Câmara rejeita pedido de afastamento de Neyde Aparecida

Documento solicitava que a petista deixasse a pasta após denúncias de supostos desvios de alimentos de escolas e CMEIs da capital. Ela preside comissão que apura o caso

Neyde Aparecida será mantida à frente da SME | Foto: Fernando Leite/ Jornal Opção (2012)

Neyde Aparecida será mantida à frente da SME | Foto: Fernando Leite/ Jornal Opção (2012)

O requerimento que pedia o afastamento de Neyde Aparecida (PT) da Secretaria Municipal de Educação (SME) foi rejeitado pela maioria no plenário da Câmara de Vereadores de Goiânia, nesta quinta-feira (2/7).

O documento relatava que ela não poderia continuar à frente da pasta após virem à tona denúncias de supostas irregularidades na compra e distribuição de produtos da merenda escolar da capital, veiculada pelo Jornal Opção Online com exclusividade.

O líder do prefeito Paulo Garcia (PT), Carlos Soares (PT), alertou os aliados de que o requerimento deveria ser rejeitado, já que não está comprovado de que Neyde cometeu irregularidades. Antonio Uchôa (PSL), também da base, saiu em defesa da petista. “Não acho que vereador tem que ficar nomeando secretário. Quem faz isso é o prefeito”, ressaltou.

Relatórios da SME indicavam que pelo menos 190 toneladas de carne bovina e suína não foram entregues às unidades de ensino, assim como R$ 1,4 milhão destinado a compra de pães para os alunos teriam sido desviados.

O caso, chamado de “merendão”, foi reafirmado no último dia 25 de junho, quando os vereadores Elias Vaz (PSB) e Djalma Araújo (SD) subiram à tribuna para destacar as denúncias contra a SME. O chefe do Departamento de Alimentação Educacional (Dale) da SME, Wesley Batista, foi afastado do cargo pelo prefeito Paulo Garcia (PT).
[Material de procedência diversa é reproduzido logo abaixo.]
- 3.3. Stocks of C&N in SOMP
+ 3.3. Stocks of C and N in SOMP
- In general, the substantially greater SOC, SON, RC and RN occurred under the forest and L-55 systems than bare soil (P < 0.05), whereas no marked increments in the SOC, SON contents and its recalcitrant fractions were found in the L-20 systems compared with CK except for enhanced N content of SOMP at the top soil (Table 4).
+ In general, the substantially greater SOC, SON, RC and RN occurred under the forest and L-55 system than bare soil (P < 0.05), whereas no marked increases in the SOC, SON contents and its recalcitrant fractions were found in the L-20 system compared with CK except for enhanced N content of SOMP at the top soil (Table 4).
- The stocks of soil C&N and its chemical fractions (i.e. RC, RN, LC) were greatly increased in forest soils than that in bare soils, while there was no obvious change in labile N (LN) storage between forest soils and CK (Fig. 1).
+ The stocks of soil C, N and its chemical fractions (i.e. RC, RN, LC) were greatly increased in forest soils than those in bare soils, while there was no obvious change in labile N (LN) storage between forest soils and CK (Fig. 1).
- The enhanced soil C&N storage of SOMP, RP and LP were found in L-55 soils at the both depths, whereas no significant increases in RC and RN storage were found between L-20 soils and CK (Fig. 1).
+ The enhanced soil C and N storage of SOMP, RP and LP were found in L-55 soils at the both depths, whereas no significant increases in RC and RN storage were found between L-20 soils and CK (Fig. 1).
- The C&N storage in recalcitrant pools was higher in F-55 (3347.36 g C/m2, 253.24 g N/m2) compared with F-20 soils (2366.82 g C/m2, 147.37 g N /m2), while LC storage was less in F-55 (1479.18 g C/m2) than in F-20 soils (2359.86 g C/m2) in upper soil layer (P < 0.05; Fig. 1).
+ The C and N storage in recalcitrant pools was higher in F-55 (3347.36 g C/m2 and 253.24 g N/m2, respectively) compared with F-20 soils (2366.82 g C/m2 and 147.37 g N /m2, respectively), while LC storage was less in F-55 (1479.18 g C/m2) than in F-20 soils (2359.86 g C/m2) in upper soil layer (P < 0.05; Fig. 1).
Na tarde de ontem, o presidente da Câmara, Anselmo Pereira (PSDB), e os integrantes da Comissão de Constituição, Justiça e Redação (CCJ), se reuniram com uma comissão instalada pela Prefeitura de Goiânia responsável por averiguar os indícios de irregularidades, a qual Neyde Aparecida preside. A petista afirmou aos vereadores que não foram verificadas irregularidades em análise preliminar.